Pediatric doses of frequently used hemodynamic drugs

Drug Dose
Dopamine 2–28 µg/kg/min
Dobutamine 2–20 µg/kg/min
Epinephrine 0.02–0.2 µg/kg/min
Nitroprusside 0.2–5 µg/kg/min
Nitroglycerin 0.2–10 µg/kg/min
Prostaglandin E1 0.01–0.2 µg/kg/min
Enalapril 0.1 mg/kg/day qd/bid
Captopril 0.1–0.5 mg/kg/day q8h
Lisinopril 0.07 mg/kg/day qd
Losartan 0.1 mg/kg/day
Sildenafil 0.5–2 mg/kg
Milrinone Loading 25–100 µg/kg
Infusion 0.27–0.75 µg/kg/min
Levosimendan Loading 6–12 µg/kg
Infusion 0.05–0.1 µg/kg/min
Isoproterenol 0.01–0.2 µg/kg/min
Norepinephrine 0.02–0.2 µg/kg/min
Phenylephrine 0.02–0.3 µg/kg/min
Vasopressin 0.01–0.05 U/kg/h
Esmolol 100–700 µg/kg/min

Nutrition is another critical issue for acutely ill newborns.
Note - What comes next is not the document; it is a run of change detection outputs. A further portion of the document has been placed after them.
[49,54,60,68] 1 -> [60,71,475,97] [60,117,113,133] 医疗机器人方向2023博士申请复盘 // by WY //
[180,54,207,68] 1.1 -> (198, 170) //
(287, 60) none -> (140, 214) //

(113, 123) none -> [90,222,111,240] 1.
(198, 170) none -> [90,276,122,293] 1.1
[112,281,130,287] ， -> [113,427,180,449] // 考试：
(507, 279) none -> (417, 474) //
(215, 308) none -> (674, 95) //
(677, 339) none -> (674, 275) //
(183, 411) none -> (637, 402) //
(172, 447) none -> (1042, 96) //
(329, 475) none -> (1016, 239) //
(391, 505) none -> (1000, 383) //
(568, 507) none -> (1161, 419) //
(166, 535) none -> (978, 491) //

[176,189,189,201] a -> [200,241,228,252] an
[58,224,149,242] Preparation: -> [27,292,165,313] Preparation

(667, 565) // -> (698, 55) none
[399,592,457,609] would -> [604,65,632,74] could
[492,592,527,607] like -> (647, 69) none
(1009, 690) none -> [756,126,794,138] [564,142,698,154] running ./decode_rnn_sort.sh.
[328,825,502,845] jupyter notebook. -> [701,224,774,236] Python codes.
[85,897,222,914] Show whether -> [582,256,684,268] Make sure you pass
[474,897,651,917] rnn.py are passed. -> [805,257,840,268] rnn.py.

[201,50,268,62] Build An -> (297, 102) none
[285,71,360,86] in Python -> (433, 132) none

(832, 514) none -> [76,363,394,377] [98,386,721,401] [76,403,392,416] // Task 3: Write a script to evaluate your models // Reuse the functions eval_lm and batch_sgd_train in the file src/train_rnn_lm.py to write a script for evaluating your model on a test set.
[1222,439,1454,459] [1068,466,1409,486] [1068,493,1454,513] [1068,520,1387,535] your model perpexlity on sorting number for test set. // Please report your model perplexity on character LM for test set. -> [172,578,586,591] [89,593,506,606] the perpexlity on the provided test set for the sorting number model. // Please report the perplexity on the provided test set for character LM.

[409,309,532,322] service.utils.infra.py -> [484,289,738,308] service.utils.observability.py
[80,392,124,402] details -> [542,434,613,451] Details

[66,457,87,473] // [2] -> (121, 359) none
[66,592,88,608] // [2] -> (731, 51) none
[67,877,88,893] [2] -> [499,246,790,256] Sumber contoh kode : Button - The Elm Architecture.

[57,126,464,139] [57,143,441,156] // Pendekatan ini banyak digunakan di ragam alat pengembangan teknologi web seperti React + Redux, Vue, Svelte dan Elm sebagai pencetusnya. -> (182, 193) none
Adequate caloric intake is required to promote protein catabolism.27 In cases in which gastrointestinal integrity is preserved, the preferred nutritional options include breast milk, fortified breast milk, or appropriate formulas. Conversely, if gastrointestinal function is compromised, central parenteral nutrition, incorporating dextrose, amino acids, and intralipid constitute alternative solutions. Enteral nutrition (nasogastric or nasoduodenal feeds or even feeds via a gastrostoma) is preferred whenever possible because even small amounts prevent intestinal villi involution.28

CONCLUSIONS

The evaluation and management of CHDs in neonates represent crucial aspects of pediatric care, given the significant prevalence of this condition. Timely recognition and intervention are imperative, as a substantial number of affected neonates become critically ill soon after birth. This review underscores the importance of a multidisciplinary approach, involving neonatologists, pediatricians, and obstetricians, in addressing the diagnostic and therapeutic challenges posed by cardiac emergencies in newborns. The insights presented herein aim to guide medical practices, enhance early recognition, and ultimately improve outcomes for newborns facing critical heart conditions. Continued research and clinical advancements remain essential to refine strategies and optimize care for this vulnerable patient population.